I am trying to write a regular expression which returns a string which is between parentheses. For example: I want to get the string which resides between the strings "(" and ")"
I expect five hundred dollars ($500).
would return
$500
Found Regular expression to get a string between two strings in Javascript
I don't know how to use '(', ')' in regexp.
You need to create a set of escaped (with \) parentheses (that match the parentheses) and a group of regular parentheses that create your capturing group:
var regExp = /\(([^)]+)\)/;
var matches = regExp.exec("I expect five hundred dollars ($500).");
//matches[1] contains the value between the parentheses
console.log(matches[1]);
Breakdown:
\( : match an opening parentheses
( : begin capturing group
[^)]+: match one or more non ) characters
) : end capturing group
\) : match closing parentheses
Here is a visual explanation on RegExplained
Try string manipulation:
var txt = "I expect five hundred dollars ($500). and new brackets ($600)";
var newTxt = txt.split('(');
for (var i = 1; i < newTxt.length; i++) {
console.log(newTxt[i].split(')')[0]);
}
or regex (which is somewhat slow compare to the above)
var txt = "I expect five hundred dollars ($500). and new brackets ($600)";
var regExp = /\(([^)]+)\)/g;
var matches = txt.match(regExp);
for (var i = 0; i < matches.length; i++) {
var str = matches[i];
console.log(str.substring(1, str.length - 1));
}
Simple solution
Notice: this solution can be used for strings having only single "(" and ")" like string in this question.
("I expect five hundred dollars ($500).").match(/\((.*)\)/).pop();
Online demo (jsfiddle)
To match a substring inside parentheses excluding any inner parentheses you may use
\(([^()]*)\)
pattern.
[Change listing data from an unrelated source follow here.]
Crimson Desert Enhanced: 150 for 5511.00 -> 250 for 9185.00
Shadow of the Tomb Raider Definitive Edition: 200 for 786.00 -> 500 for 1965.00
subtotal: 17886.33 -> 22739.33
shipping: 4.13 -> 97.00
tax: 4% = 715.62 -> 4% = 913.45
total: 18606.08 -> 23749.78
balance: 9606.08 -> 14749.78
See the regex demo.
In JavaScript, use it like
var rx = /\(([^()]*)\)/g;
Pattern details
\( - a ( char
([^()]*) - Capturing group 1: a negated character class matching any 0 or more chars other than ( and )
\) - a ) char.
To get the whole match, grab Group 0 value, if you need the text inside parentheses, grab Group 1 value.
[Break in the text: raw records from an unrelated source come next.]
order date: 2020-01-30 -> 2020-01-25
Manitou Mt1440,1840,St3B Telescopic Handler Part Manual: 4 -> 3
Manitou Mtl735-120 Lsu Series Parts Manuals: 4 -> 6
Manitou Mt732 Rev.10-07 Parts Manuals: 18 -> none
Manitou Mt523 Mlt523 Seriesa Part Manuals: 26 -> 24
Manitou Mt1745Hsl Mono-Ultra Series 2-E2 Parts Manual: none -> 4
Most up-to-date JavaScript code demo (using matchAll):
const strs = ["I expect five hundred dollars ($500).", "I expect.. :( five hundred dollars ($500)."];
const rx = /\(([^()]*)\)/g;
strs.forEach(x => {
const matches = [...x.matchAll(rx)];
console.log( Array.from(matches, m => m[0]) ); // All full match values
console.log( Array.from(matches, m => m[1]) ); // All Group 1 values
});
Legacy JavaScript code demo (ES5 compliant):
var strs = ["I expect five hundred dollars ($500).", "I expect.. :( five hundred dollars ($500)."];
var rx = /\(([^()]*)\)/g;
for (var i=0;i<strs.length;i++) {
console.log(strs[i]);
// Grab Group 1 values:
var res=[], m;
while(m=rx.exec(strs[i])) {
res.push(m[1]);
}
console.log("Group 1: ", res);
// Grab whole values
console.log("Whole matches: ", strs[i].match(rx));
}
Ported Mr_Green's answer to a functional programming style to avoid use of temporary global variables.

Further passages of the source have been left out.